* **Data to use**:

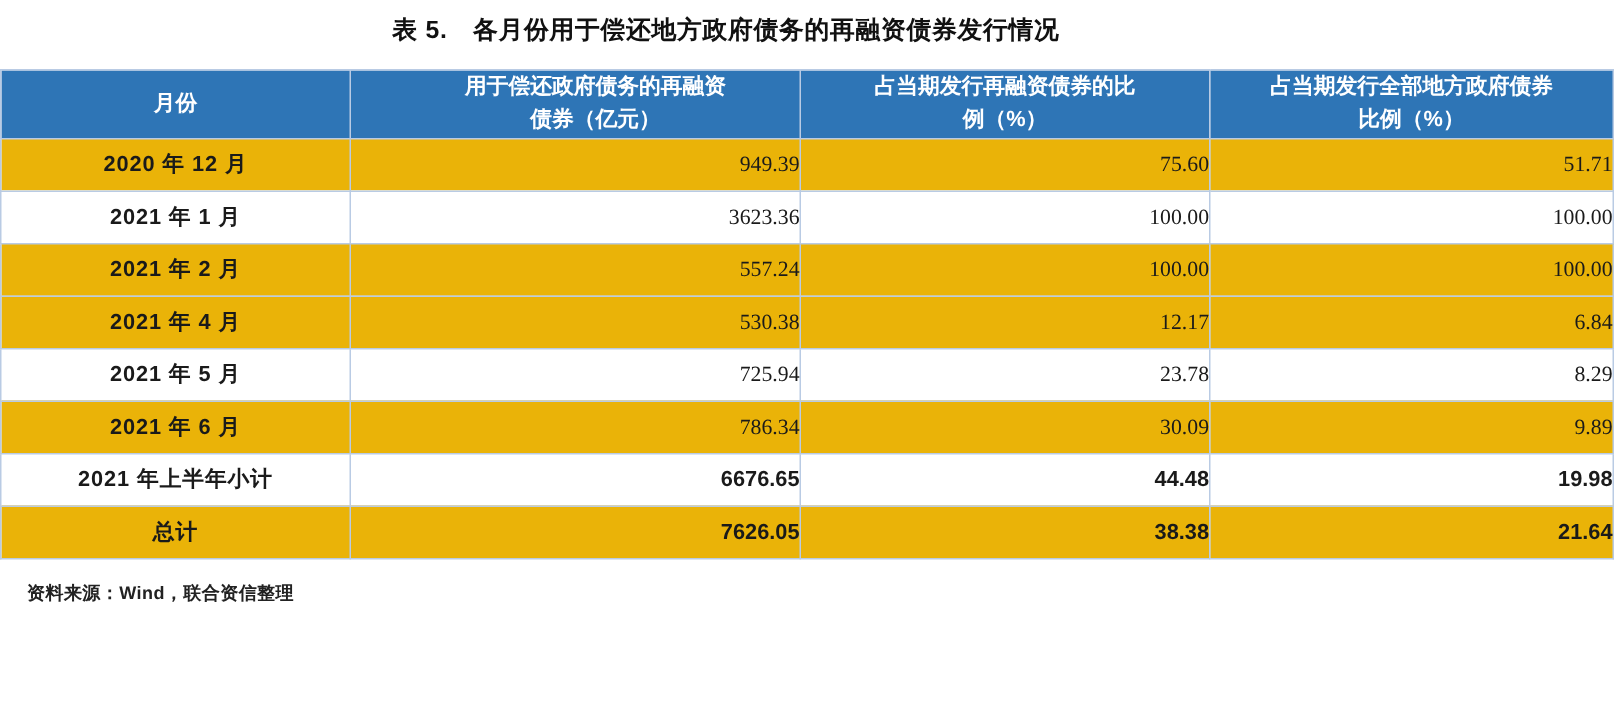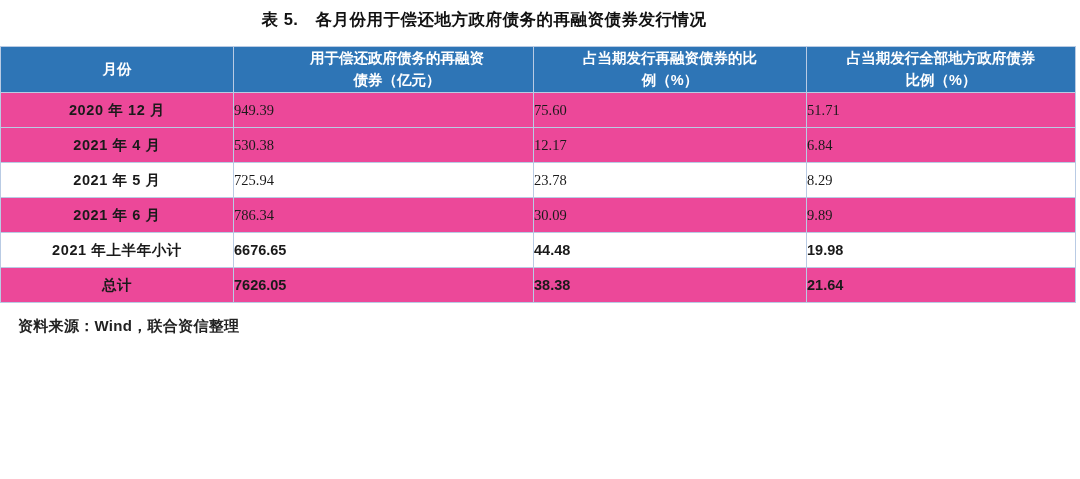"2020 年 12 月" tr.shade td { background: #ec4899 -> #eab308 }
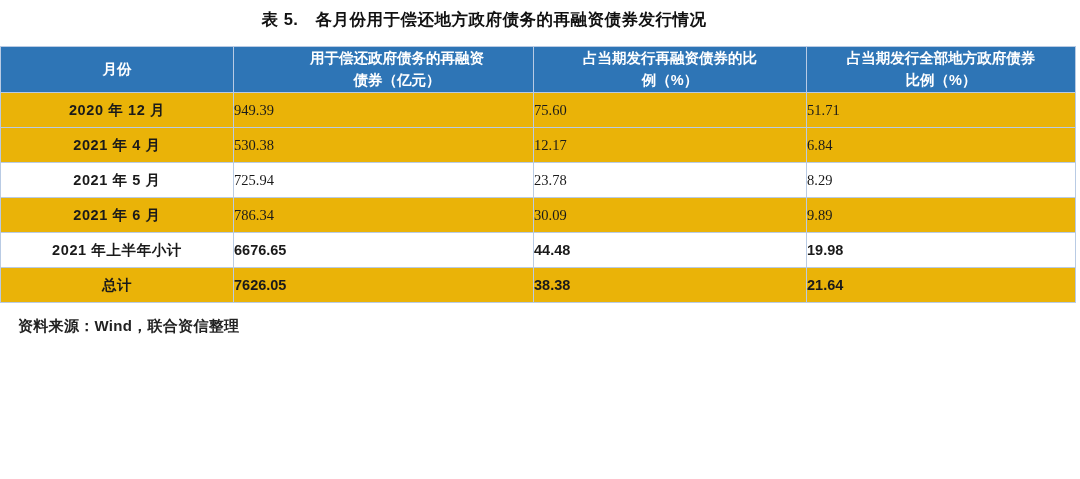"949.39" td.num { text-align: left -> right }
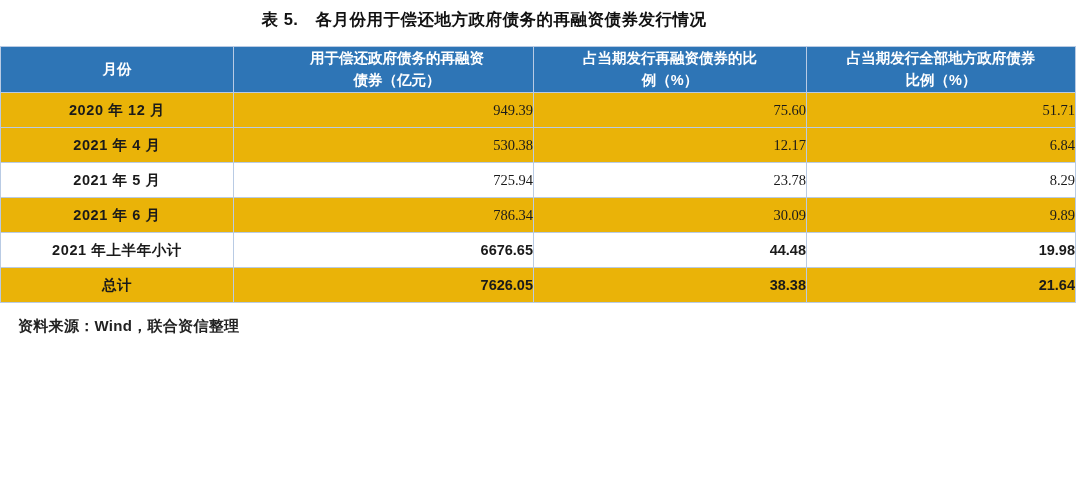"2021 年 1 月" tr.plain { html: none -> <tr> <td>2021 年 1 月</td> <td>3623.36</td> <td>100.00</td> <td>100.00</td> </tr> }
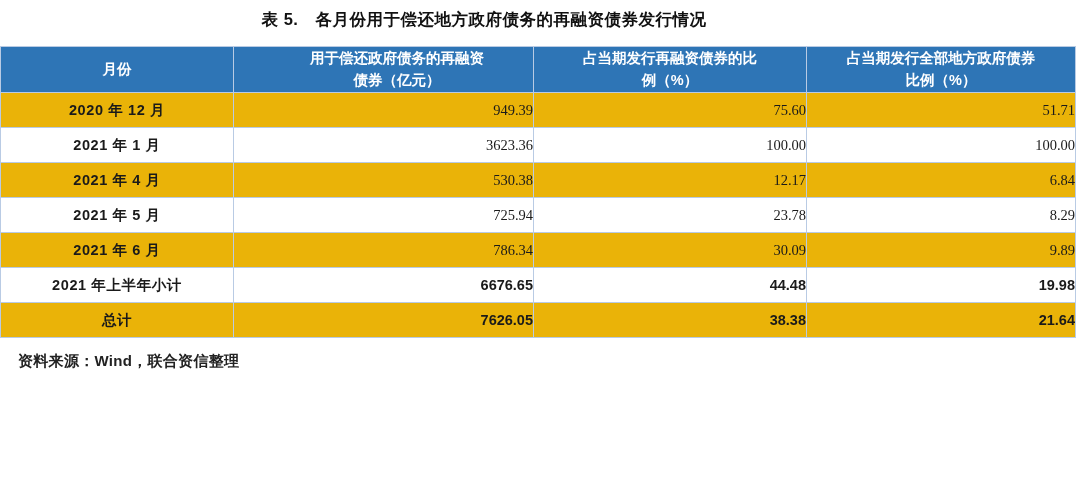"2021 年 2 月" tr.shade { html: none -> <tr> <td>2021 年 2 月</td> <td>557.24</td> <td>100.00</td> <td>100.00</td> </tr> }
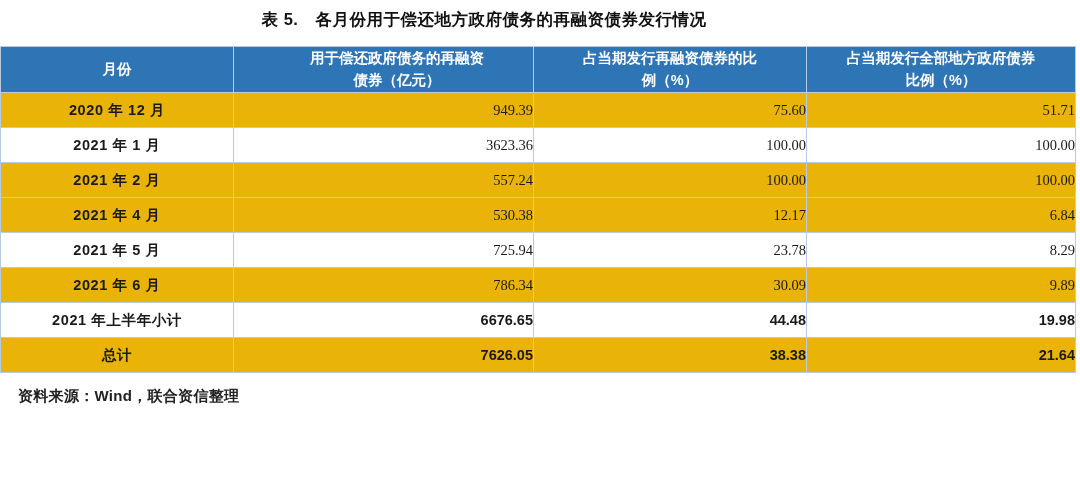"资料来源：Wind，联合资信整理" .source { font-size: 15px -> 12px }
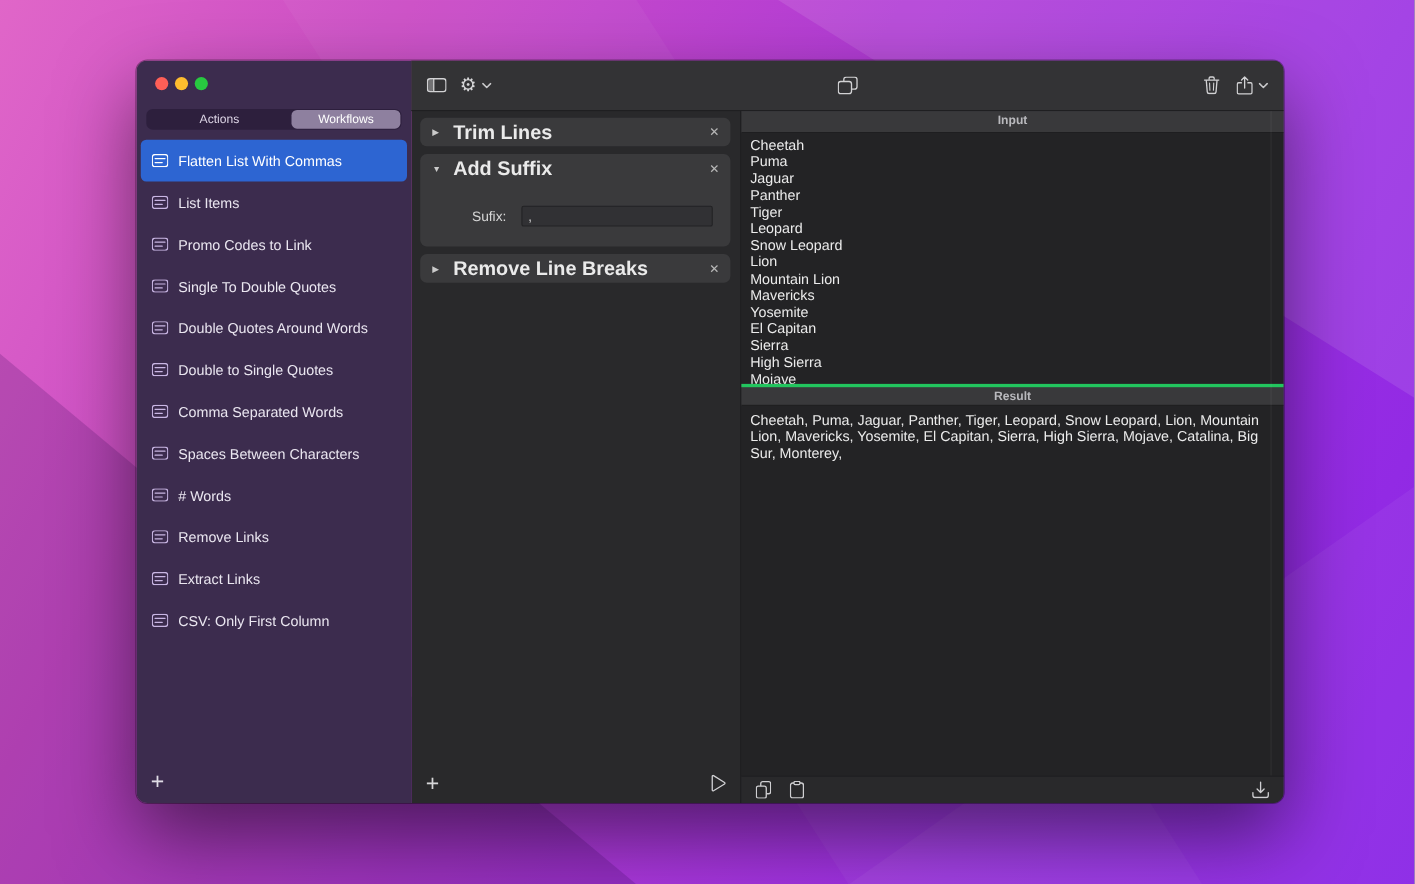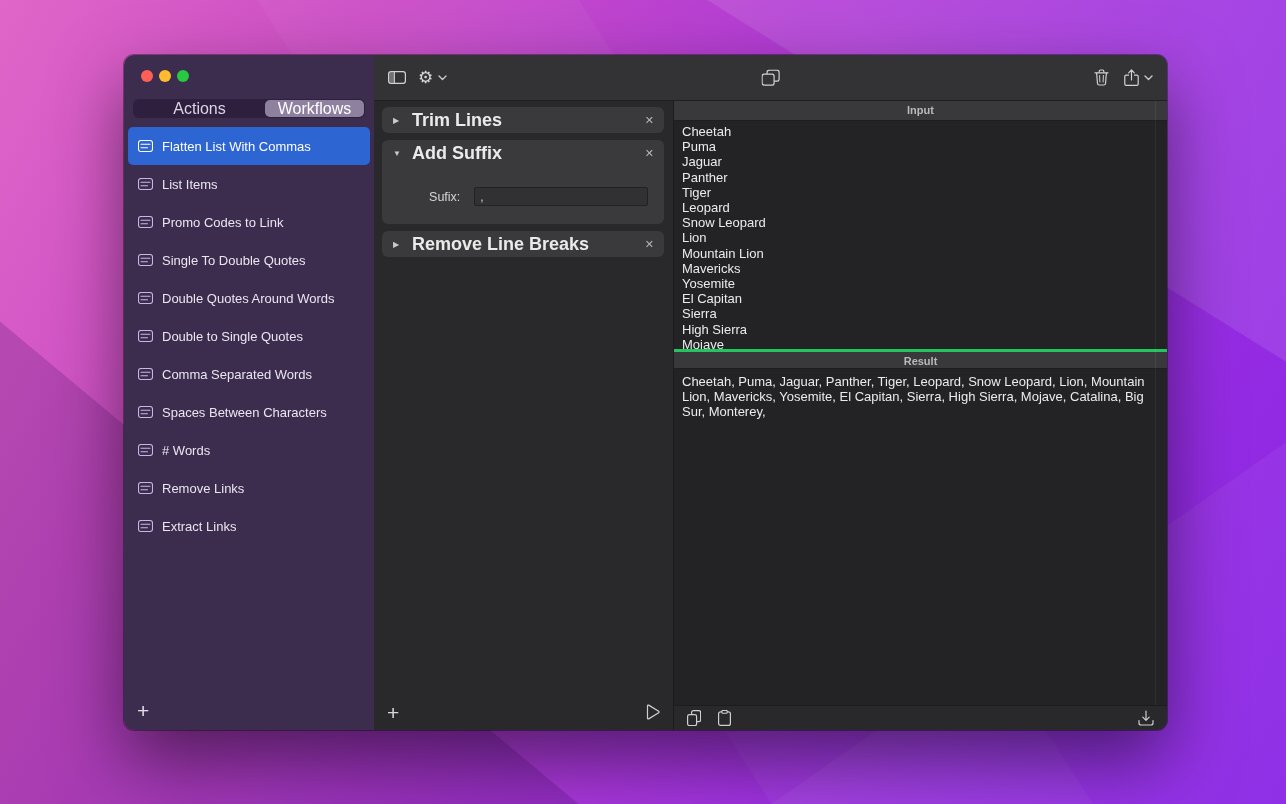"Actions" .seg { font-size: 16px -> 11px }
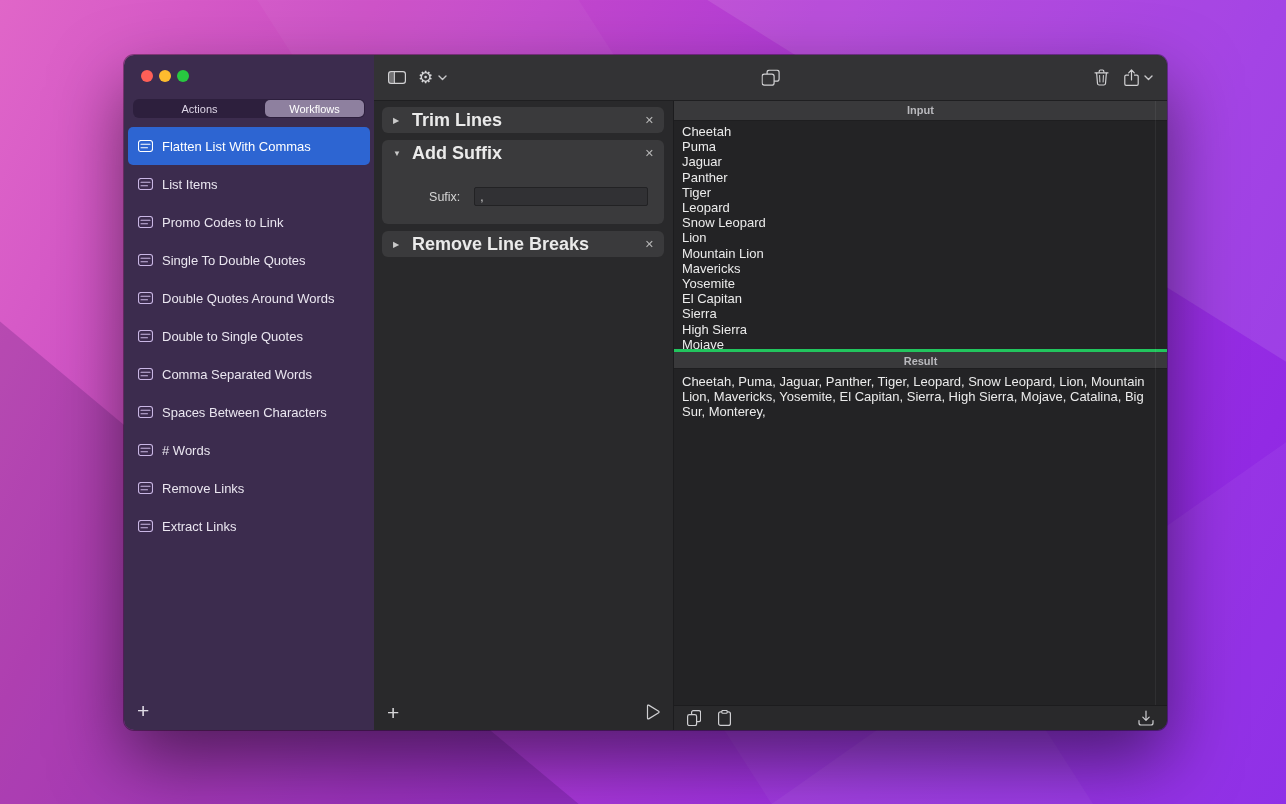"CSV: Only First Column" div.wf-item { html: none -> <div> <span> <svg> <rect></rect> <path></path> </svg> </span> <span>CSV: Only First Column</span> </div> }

* **Directions for this task**:
Restate the whole listing word for word. Omit the pictures.

* **Response for this exercise**:
"2020 年 12 月" tr.shade td { background: #ec4899 -> #eab308 }
"949.39" td.num { text-align: left -> right }
"2021 年 1 月" tr.plain { html: none -> <tr> <td>2021 年 1 月</td> <td>3623.36</td> <td>100.00</td> <td>100.00</td> </tr> }
"2021 年 2 月" tr.shade { html: none -> <tr> <td>2021 年 2 月</td> <td>557.24</td> <td>100.00</td> <td>100.00</td> </tr> }
"资料来源：Wind，联合资信整理" .source { font-size: 15px -> 12px }
"Actions" .seg { font-size: 16px -> 11px }
"CSV: Only First Column" div.wf-item { html: none -> <div> <span> <svg> <rect></rect> <path></path> </svg> </span> <span>CSV: Only First Column</span> </div> }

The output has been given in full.